The Imperatives of Customer-Centric Innovation
Article | 7 min read
The ever-increasing velocity of the pace of business, constant advances in technology, and sudden shifts and upheavals in market segments—expected and unforeseen—create an acute need to innovate ahead of constantly changing customer needs and demands.
In his 2017 Letter to Shareholders, Jeff Bezos called out the underlying nature of customers’ ever-increasing expectations. “One thing I love about customers,” Jeff wrote, “is that they are divinely discontent…People have a voracious appetite for a better way, and yesterday’s ‘wow’ quickly becomes today’s ‘ordinary.’”
Andy Jassy also touched upon the need to stay ahead of fast-changing business environments and customer needs in his re:Invent 2020 keynote speech, stating that, “Speed disproportionately matters at every stage of your business, and in every sized company…Speed is not preordained. Speed is a choice. You can make this choice. And you’ve got to set up a culture that has urgency.”
As companies grow and scale, maintaining focus on meeting customers’ requirements at speed becomes more difficult as other business imperatives and pressures (e.g. cost, infrastructure, competition) arise. But the necessity of understanding your customers’ needs and desires, and rapidly inventing solutions that meet those needs, is more critical than ever for companies looking to remain innovative in an increasingly uncompromising business environment.
It is not enough to simply react to what your customers are telling you they need. This may address prominent pain points or the highest priority issues in the short term, but does not guarantee that that you will proactively stay ahead of those needs. They will inevitably shift over time, and there is a likely chance you won’t even know when this shift occurs.
In his 2016 Letter to Shareholders, Bezos pointed out that: “Customers are always beautifully, wonderfully dissatisfied, even when they report being happy and business is great. Even when they don’t yet know it, customers want something better, and your desire to delight customers will drive you to invent on their behalf.”

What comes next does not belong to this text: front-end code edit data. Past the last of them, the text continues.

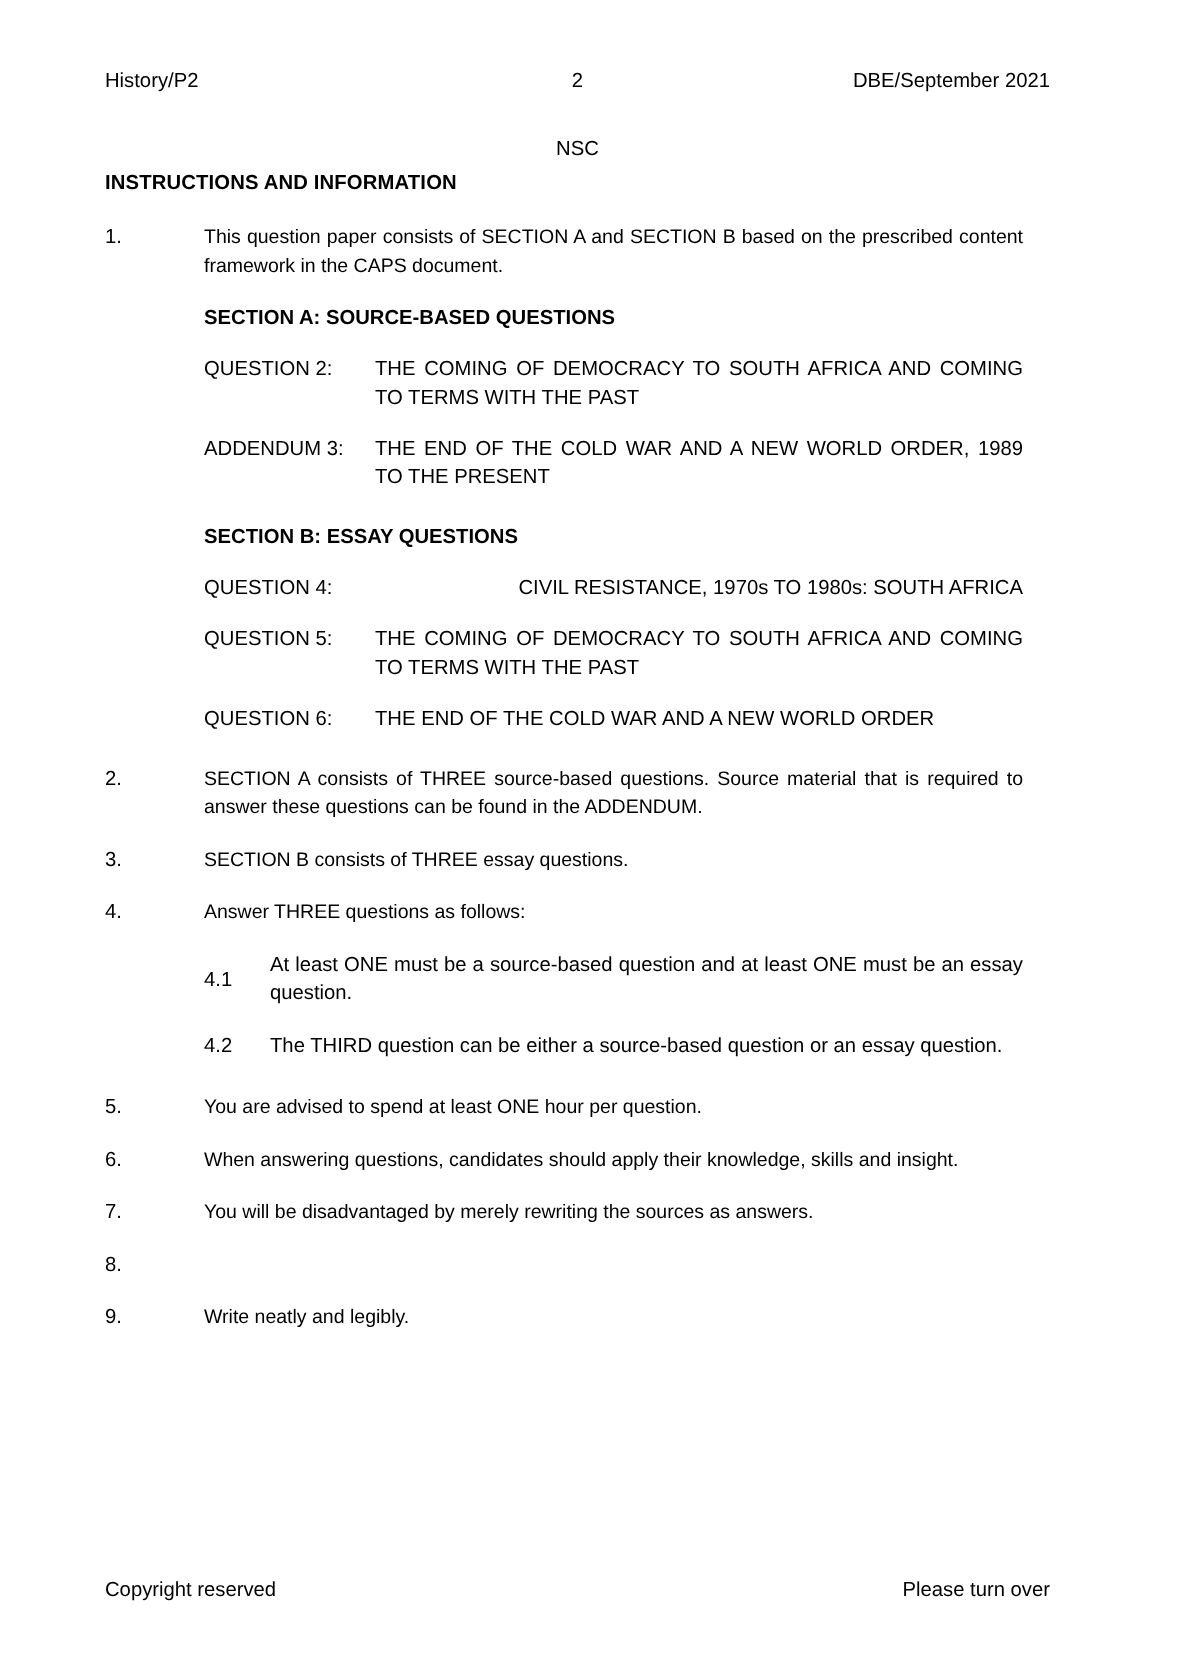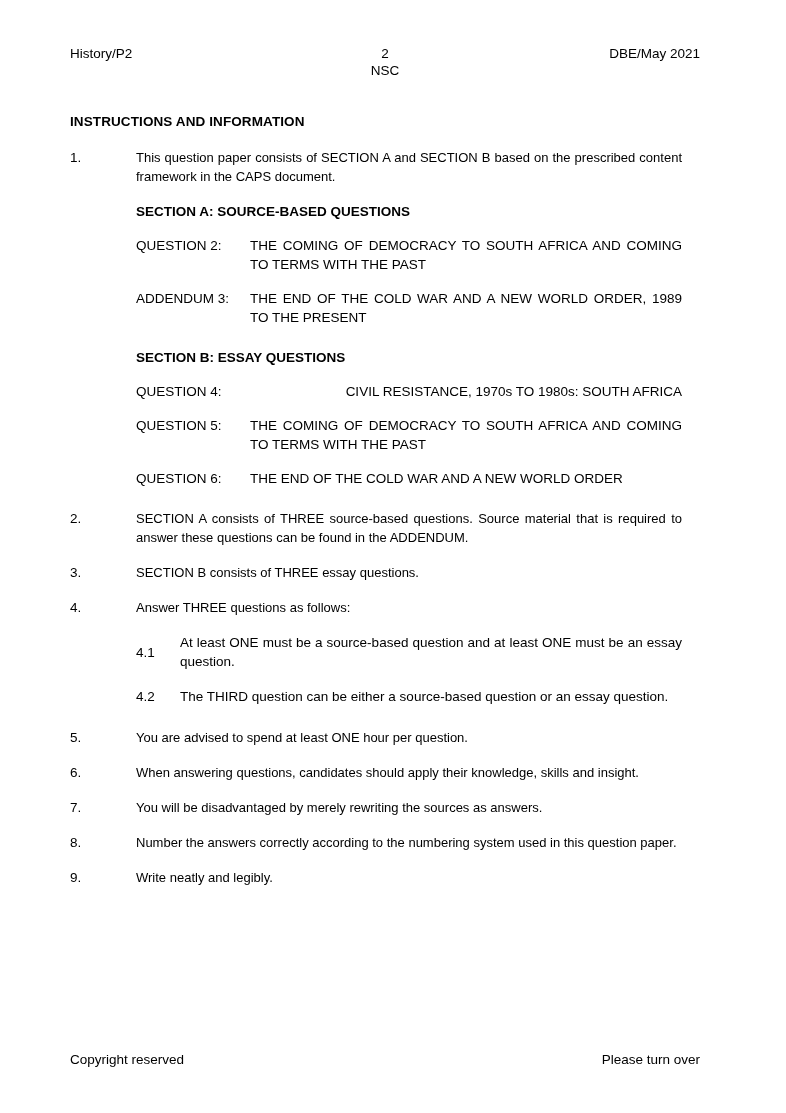"DBE/May 2021" div.right { text: DBE/May -> DBE/September }
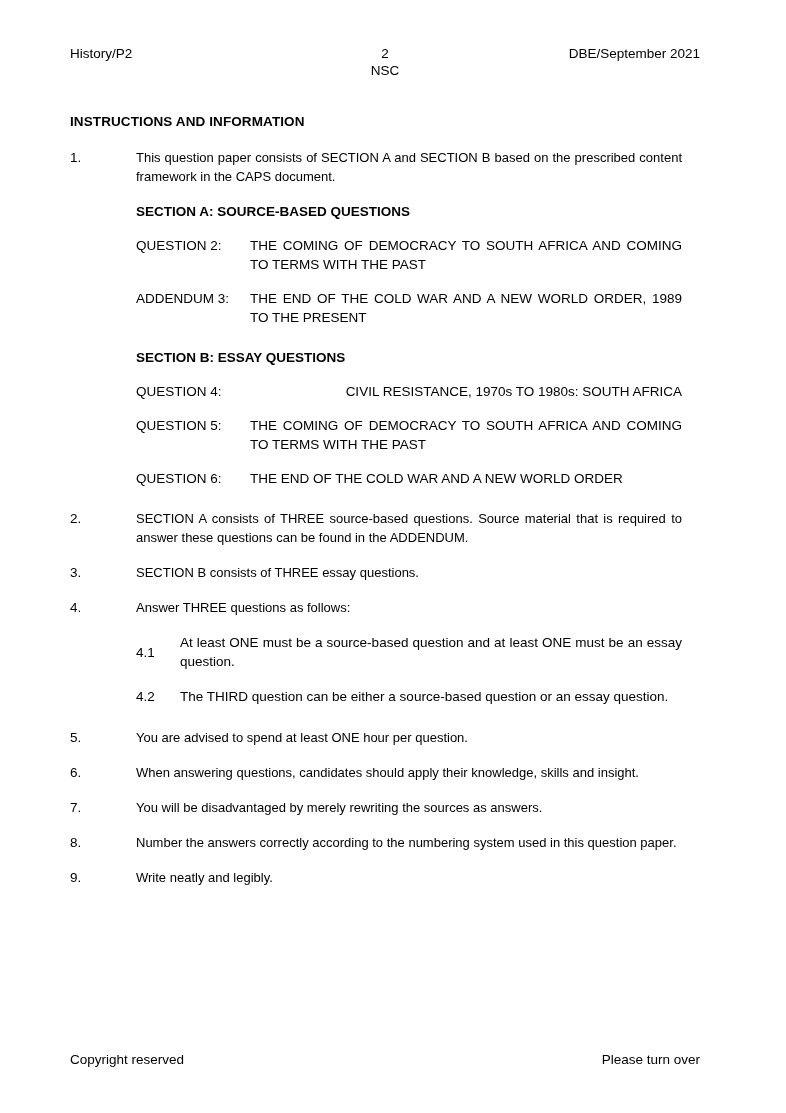"NSC" .run-head .center .nsc { margin-top: none -> 28px }
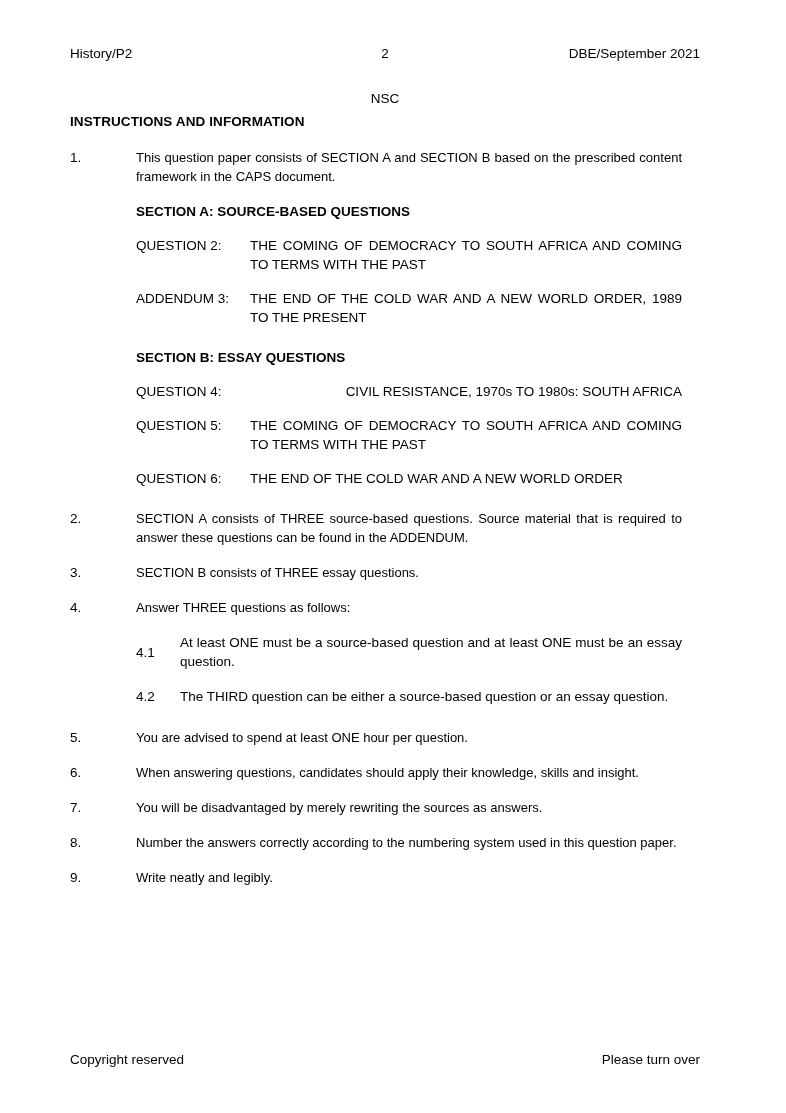"Number the answers correctly according" div.txt { html: <div>Number the answers correctly according to the numbering system used in this question paper.</div> -> none }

What it means to be customer-centric
Putting the customer at the center of everything you do, and going beyond simply knowing what customers want but deeply understanding them and the context of their needs, has many advantages. One is that it will provide endless ideas and inspiration to innovate, opening you up to explore and invent in many more areas than you may have otherwise. Another benefit is that by getting ahead of your customers’ needs, you stay relevant in providing continuous value for them. If you aren’t meeting customer needs today, they will quickly find someone else who can.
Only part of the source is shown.